EXERCISE
Transcribe all of the data exactly. Omit the pictures.

SOURCE MATERIAL
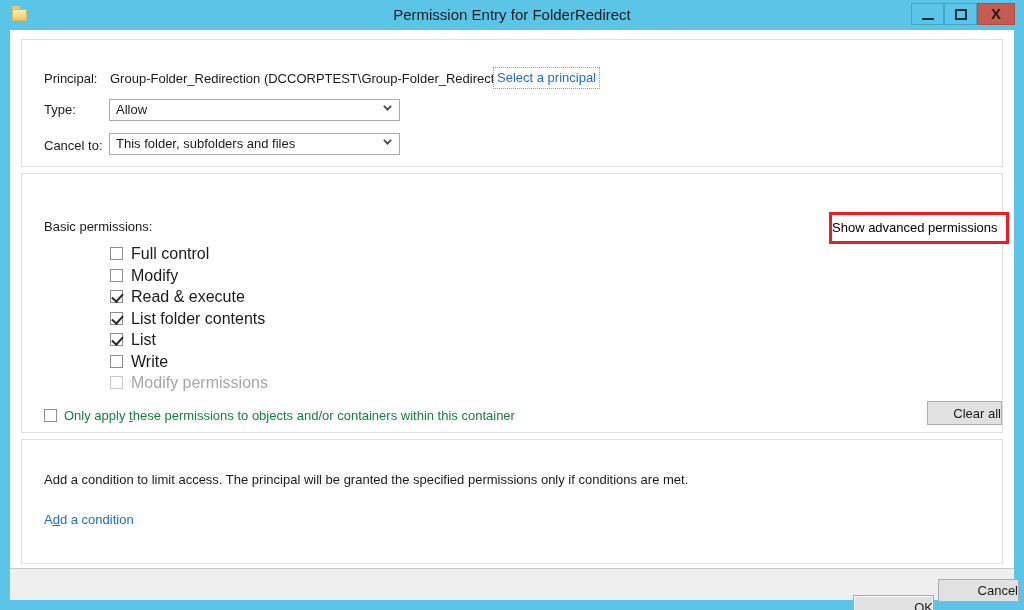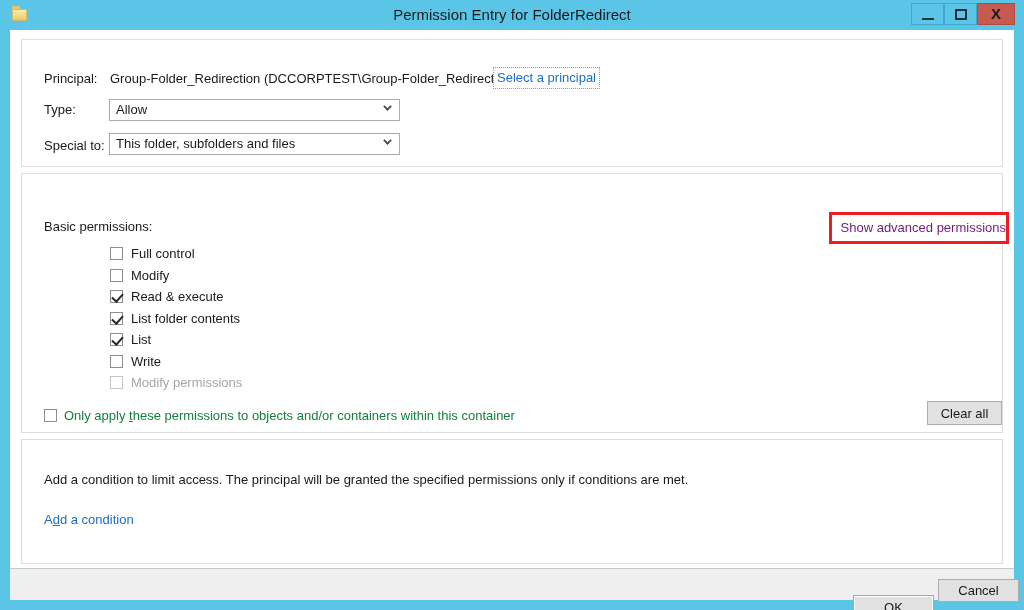--- a/index.html
+++ b/index.html
@@ -346,7 +346,7 @@
         <span class="chev"></span>
       </div>
 
-      <div class="lbl" id="lbl-appliesto">Special to:</div>
+      <div class="lbl" id="lbl-appliesto">Cancel to:</div>
       <div class="combo" id="combo-applies">
         <span class="ctext">This folder, subfolders and files</span>
         <span class="chev"></span>

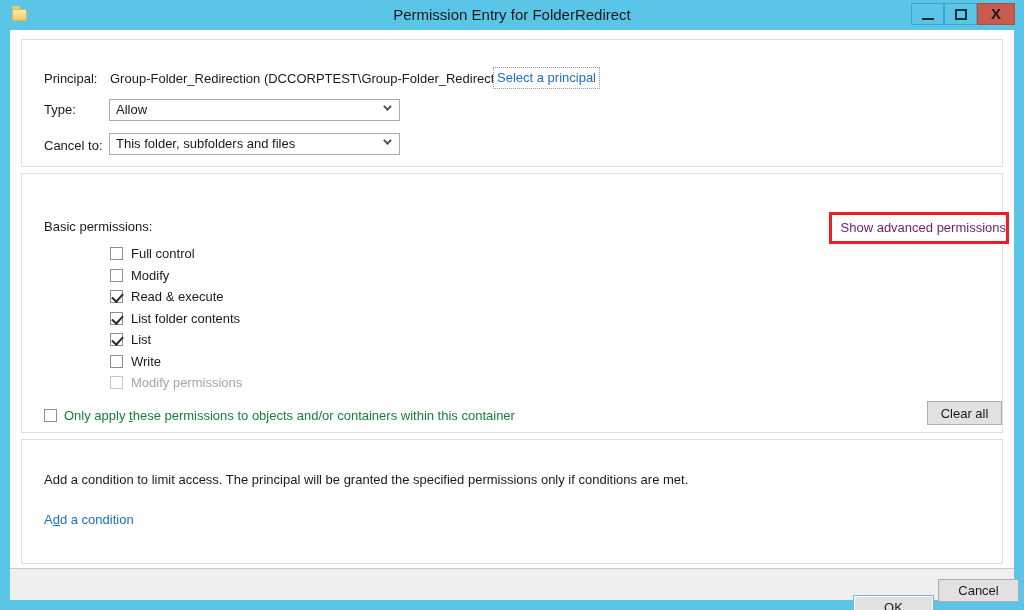--- a/index.html
+++ b/index.html
@@ -205,9 +205,9 @@
     left: 0; top: 0;
     width: 100%; height: 100%;
     line-height: 26px;
-    text-align: right;
-    font-size: 13px;
-    color: #701a75;
+    text-align: left;
+    font-size: 13px;
+    color: #000000;
     white-space: nowrap;
     cursor: pointer;
   }

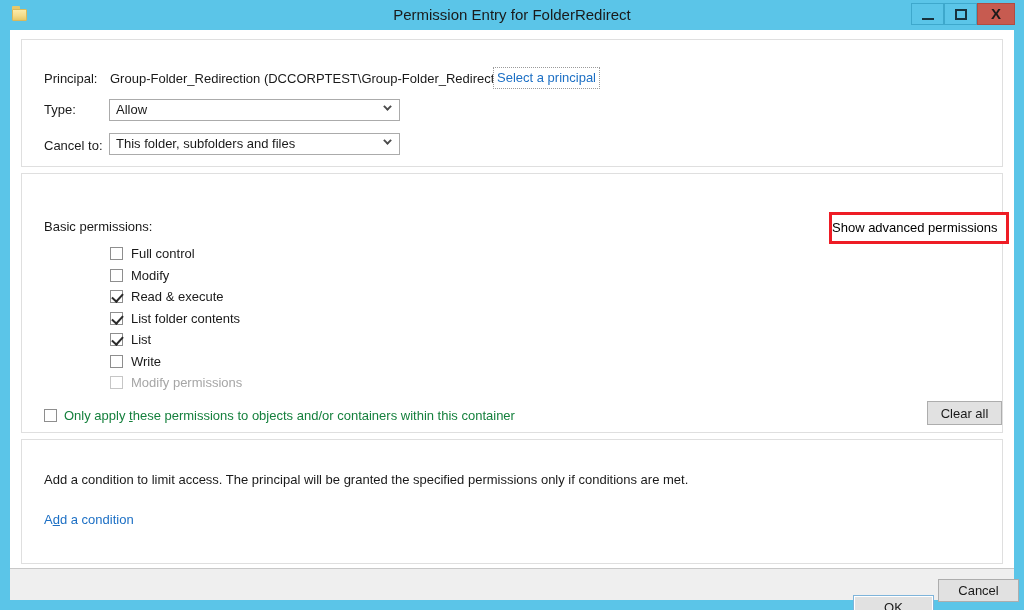--- a/index.html
+++ b/index.html
@@ -239,7 +239,7 @@
   .perm-row .ptext {
     position: absolute;
     left: 21px; top: 0;
-    font-size: 13px;
+    font-size: 16px;
     line-height: 19px;
     color: #1A1A1A;
   }

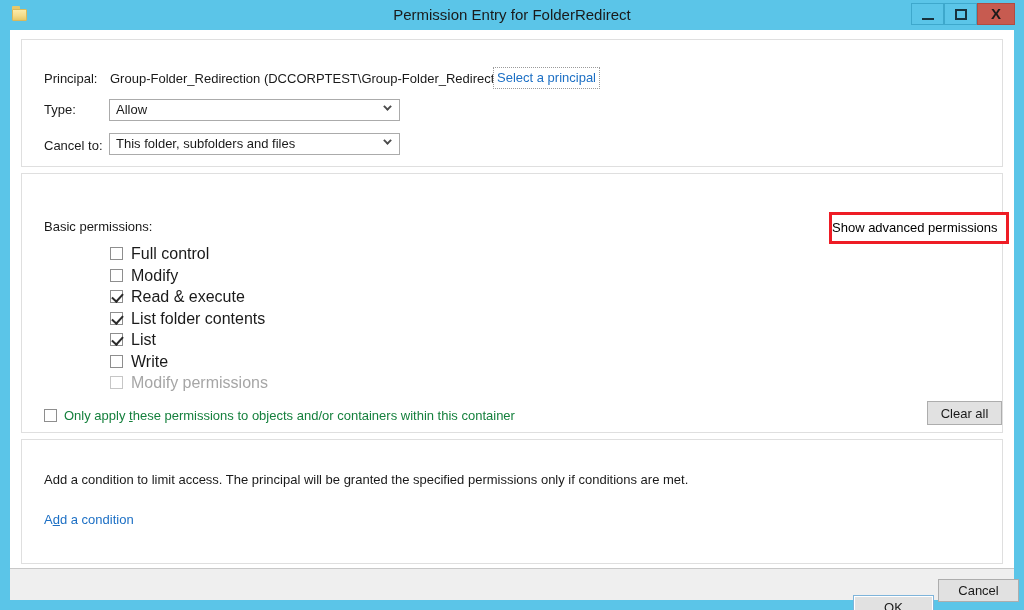--- a/index.html
+++ b/index.html
@@ -270,7 +270,7 @@
     font-family: "Liberation Sans", sans-serif;
     font-size: 13px;
     color: #1A1A1A;
-    text-align: center;
+    text-align: right;
     cursor: pointer;
     padding: 0;
   }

TASK OUTPUT
--- a/index.html
+++ b/index.html
@@ -346,7 +346,7 @@
         <span class="chev"></span>
       </div>
 
-      <div class="lbl" id="lbl-appliesto">Special to:</div>
+      <div class="lbl" id="lbl-appliesto">Cancel to:</div>
       <div class="combo" id="combo-applies">
         <span class="ctext">This folder, subfolders and files</span>
         <span class="chev"></span>

--- a/index.html
+++ b/index.html
@@ -205,9 +205,9 @@
     left: 0; top: 0;
     width: 100%; height: 100%;
     line-height: 26px;
-    text-align: right;
-    font-size: 13px;
-    color: #701a75;
+    text-align: left;
+    font-size: 13px;
+    color: #000000;
     white-space: nowrap;
     cursor: pointer;
   }

--- a/index.html
+++ b/index.html
@@ -239,7 +239,7 @@
   .perm-row .ptext {
     position: absolute;
     left: 21px; top: 0;
-    font-size: 13px;
+    font-size: 16px;
     line-height: 19px;
     color: #1A1A1A;
   }

--- a/index.html
+++ b/index.html
@@ -270,7 +270,7 @@
     font-family: "Liberation Sans", sans-serif;
     font-size: 13px;
     color: #1A1A1A;
-    text-align: center;
+    text-align: right;
     cursor: pointer;
     padding: 0;
   }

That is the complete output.